[Start of Attachment]

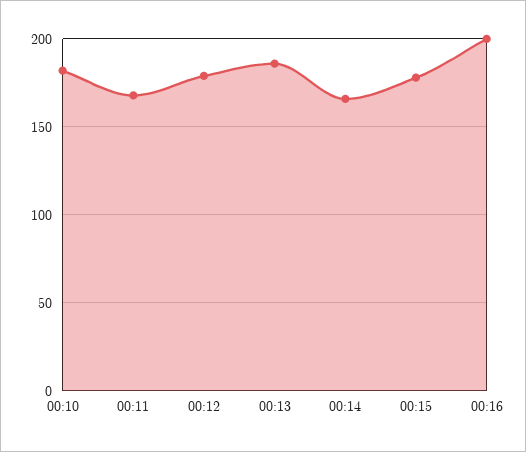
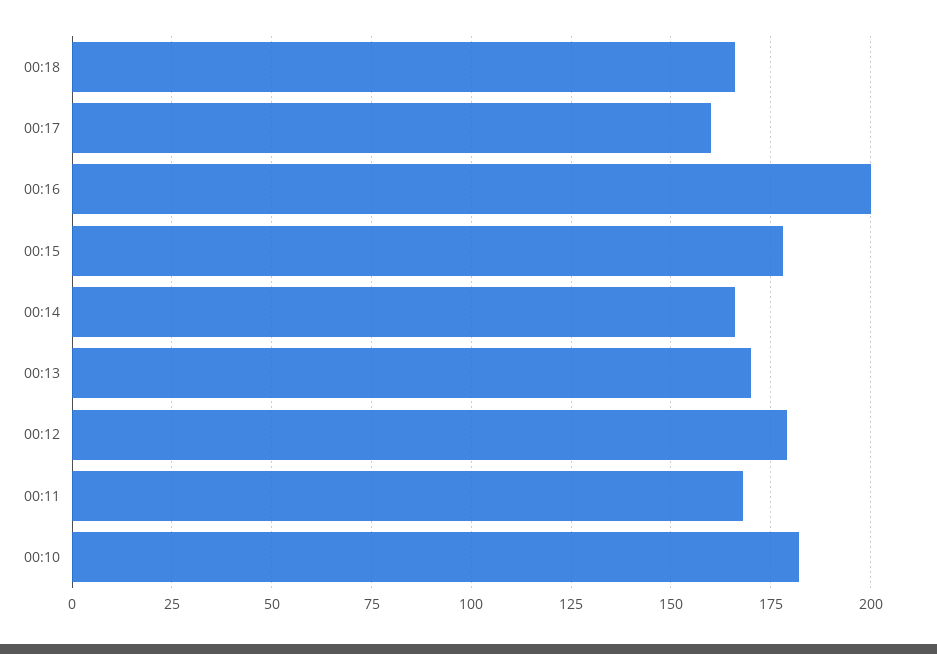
00:13: 185 -> 170
00:18: none -> 165
00:17: none -> 160

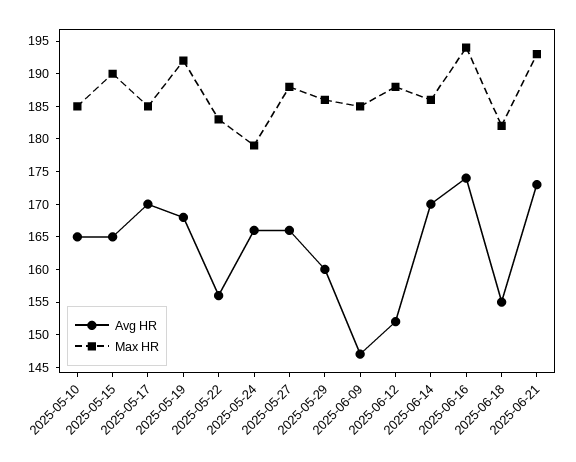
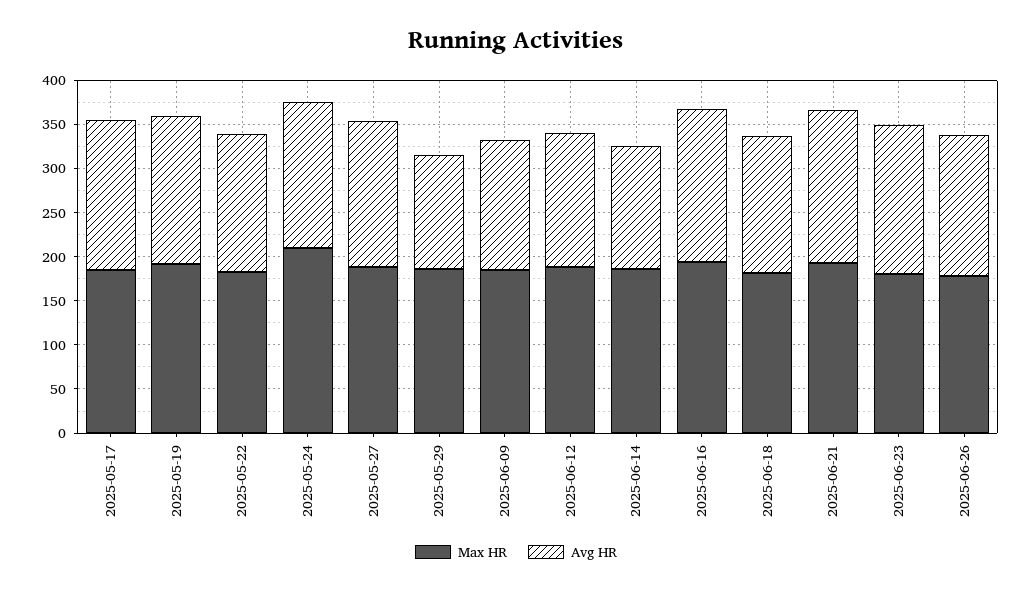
Avg HR, 2025-05-10: 165 -> none
Max HR, 2025-05-10: 185 -> none
Avg HR, 2025-05-15: 165 -> none
Max HR, 2025-05-15: 190 -> none
Max HR, 2025-05-24: 180 -> 210
Avg HR, 2025-05-29: 160 -> 130
Avg HR, 2025-06-14: 170 -> 140
Max HR, 2025-06-23: none -> 180
Avg HR, 2025-06-23: none -> 170
Max HR, 2025-06-26: none -> 180
Avg HR, 2025-06-26: none -> 160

[End of Attachment]

_WHAT IS BEING ASKED_.
Set down each line from the line containing "Avg HR, 2025-05-10: 165 -> none" through the final line of the data, exactly and with nothing added.

_YOUR RESPONSE_.
Avg HR, 2025-05-10: 165 -> none
Max HR, 2025-05-10: 185 -> none
Avg HR, 2025-05-15: 165 -> none
Max HR, 2025-05-15: 190 -> none
Max HR, 2025-05-24: 180 -> 210
Avg HR, 2025-05-29: 160 -> 130
Avg HR, 2025-06-14: 170 -> 140
Max HR, 2025-06-23: none -> 180
Avg HR, 2025-06-23: none -> 170
Max HR, 2025-06-26: none -> 180
Avg HR, 2025-06-26: none -> 160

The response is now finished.